Paramount — A produtora e estúdio apresentou uma resposta legal que contesta, de forma frontal, a ação movida por uma coligação de estados contra a fusão com a Warner Bros. Discovery, sublinhando que as alegações são frágeis e que o litígio não se sustenta perante um escrutínio judicial rigoroso.
Argumentos centrais da defesa
A defesa de Paramount centra-se em duas linhas: questionar a autoridade dos estados para regular a fusão e atacar as definições de mercado utilizadas pelos queixosos. No documento de resposta, a empresa contesta que a coligação de 12 estados tenha competência para substituir a análise do Departamento de Justiça.
O estúdio também alega que os mercados invocados pelos estados são construídos com dados selectivos e que não reflectem a realidade actual do consumo, nomeadamente a migração de audiências para serviços de streaming.
“Dia após dia, o fraco caso contra esta fusão fica ainda mais fraco.” “A forma como as audiências consumem conteúdo está a mudar rapidamente.
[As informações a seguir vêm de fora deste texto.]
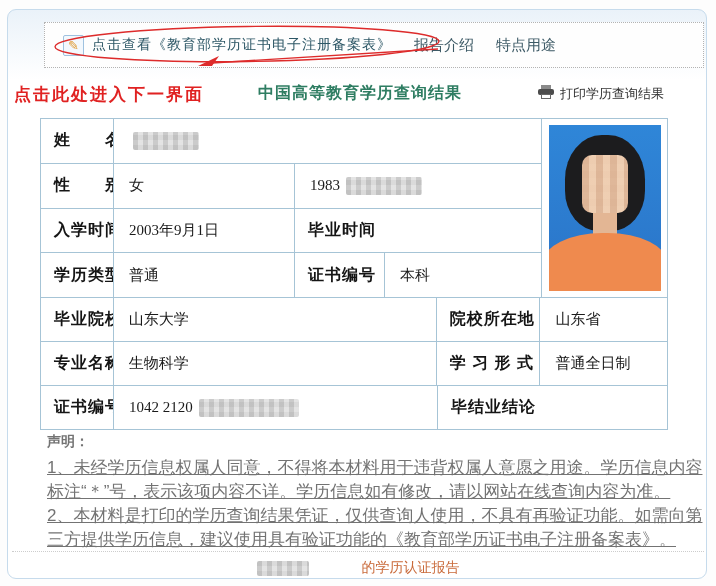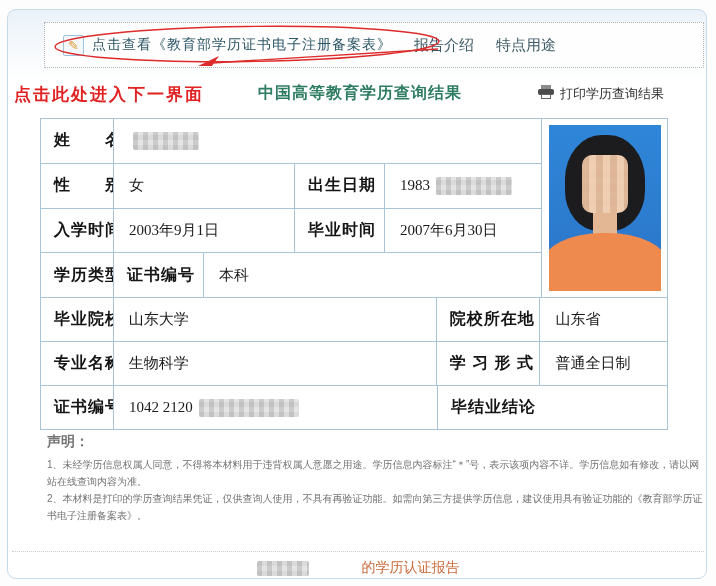"出生日期" div.cell { html: <div>出生日期</div> -> none }
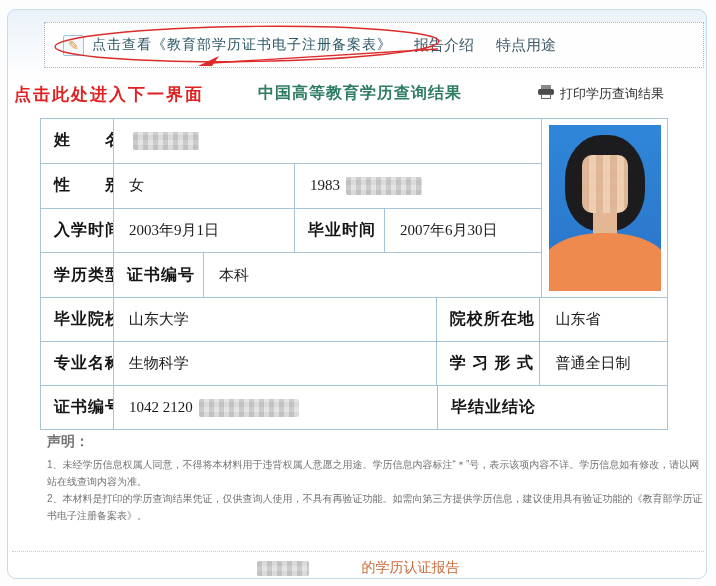"2007年6月30日" div.cell { html: <div>2007年6月30日</div> -> none }
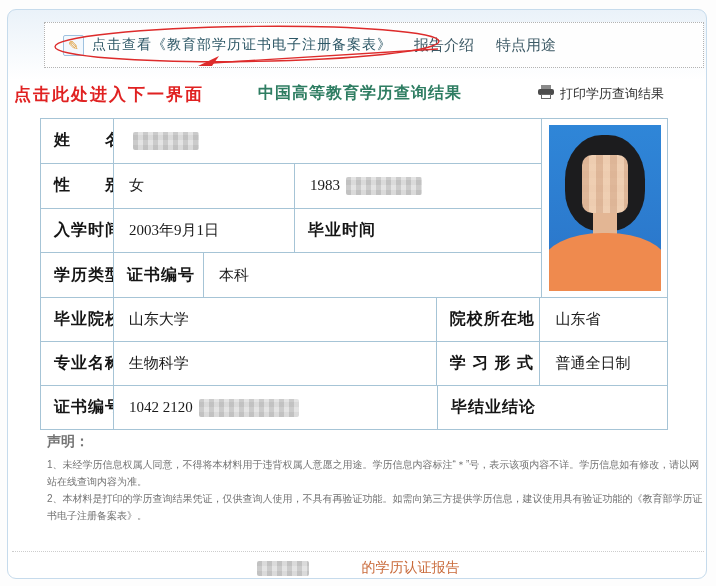"普通" div.cell { html: none -> <div>普通</div> }
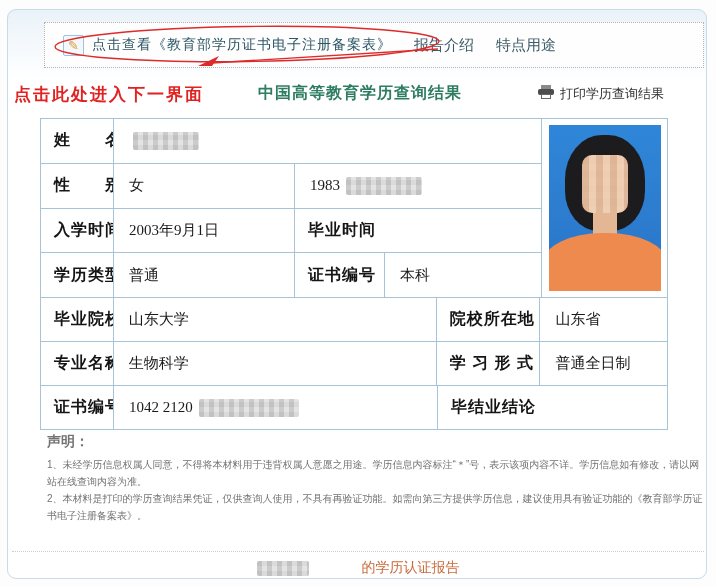"1、未经学历信息权属人同意，不得将本材料用于违背权属人意愿之用途。学历信息内容标" .stmt-item { font-size: 10px -> 17px; line-height: 17px -> 24px; text-decoration: none -> underline }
Os serviços de streaming agora têm maior audiência do que os cinemas e a televisão por cabo, e os mercados alegados foram inventados para criar uma presunção.”
Calendário processual e impactos práticos
O processo interposto pelos estados foi apresentado em julho, com a Califórnia a liderar a coligação, e está marcado para julgamento a 2 de março de 2027. Em paralelo, a Writers Guild of America interpôs outra ação que será ouvida juntamente com a contestação dos estados.
Paramount concordou em não concluir a fusão até haver uma decisão após o julgamento, mas pediu ao tribunal que exija aos demandantes a prestação de uma caução de 1,88 mil milhões de dólares para prosseguir a litigância; um juiz tem marcada uma audiência sobre essa exigência a 24 de setembro.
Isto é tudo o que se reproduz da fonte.